● ACTIVITY: The lines to copy are those in the records below that hold the word "container".

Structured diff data
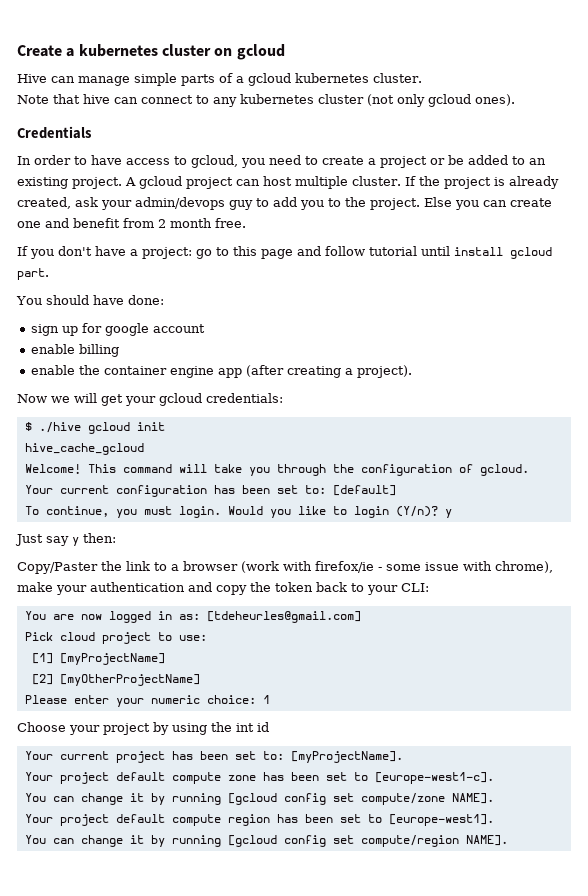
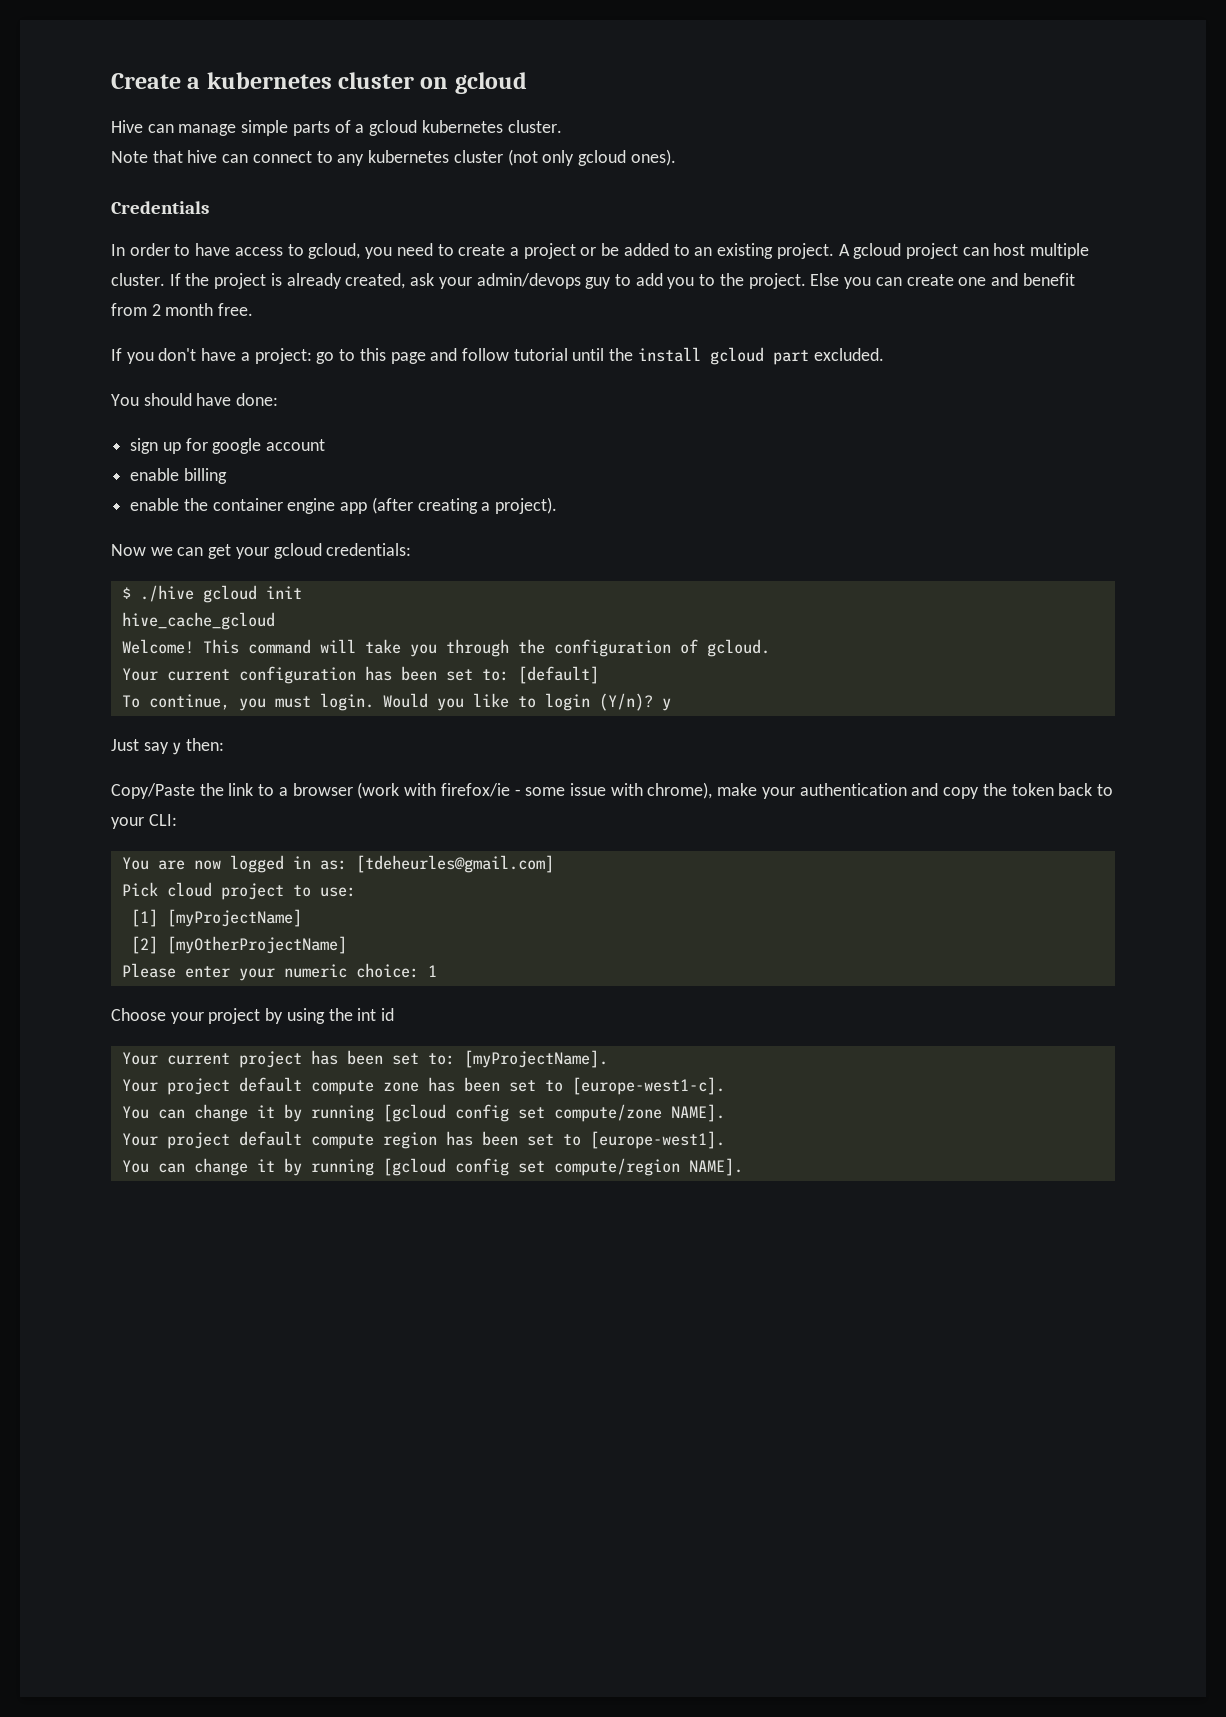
(450, 251) none -> [609,348,634,361] the
[17,268,49,280] part. -> [772,348,884,365] part excluded.
[74,393,97,403] will -> [177,547,204,556] can
[17,562,98,574] Copy/Paster -> [111,783,195,799] Copy/Paste

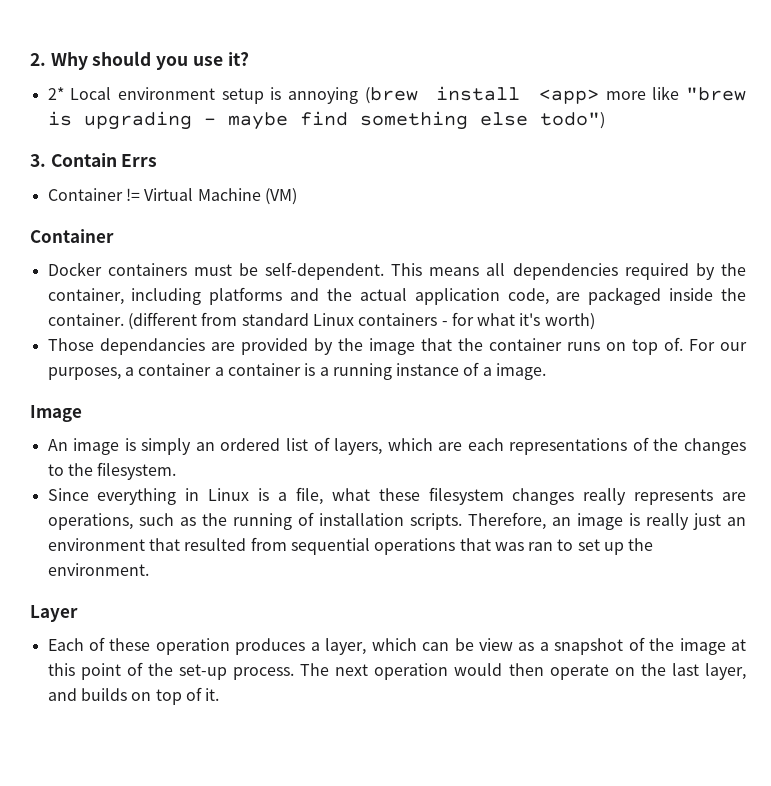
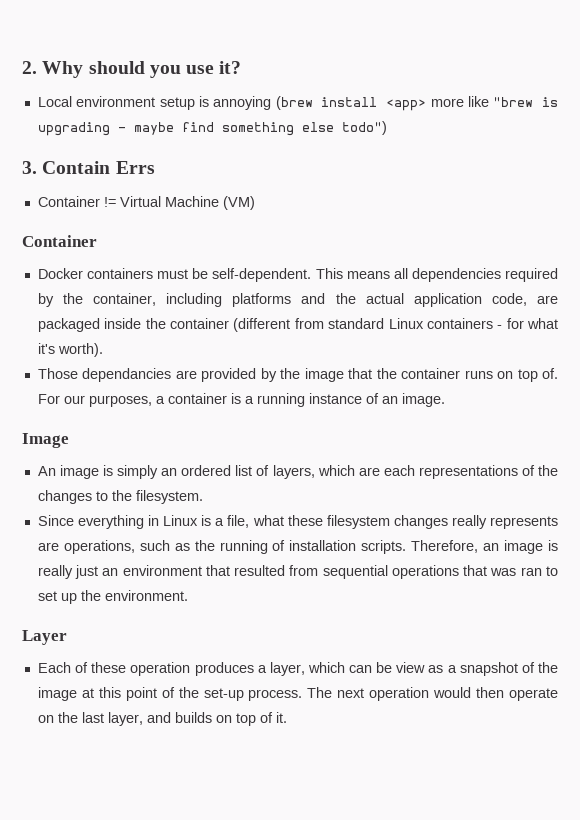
[47,87,64,100] 2* -> (242, 67) none
[47,313,124,326] container. -> [170,318,230,329] container
[544,313,595,330] worth) -> [57,343,103,357] worth).
[214,363,301,376] a container -> (227, 398) none
[482,367,492,376] a -> [381,396,398,404] an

● SOLUTION FOR THIS TASK:
[47,313,124,326] container. -> [170,318,230,329] container
[214,363,301,376] a container -> (227, 398) none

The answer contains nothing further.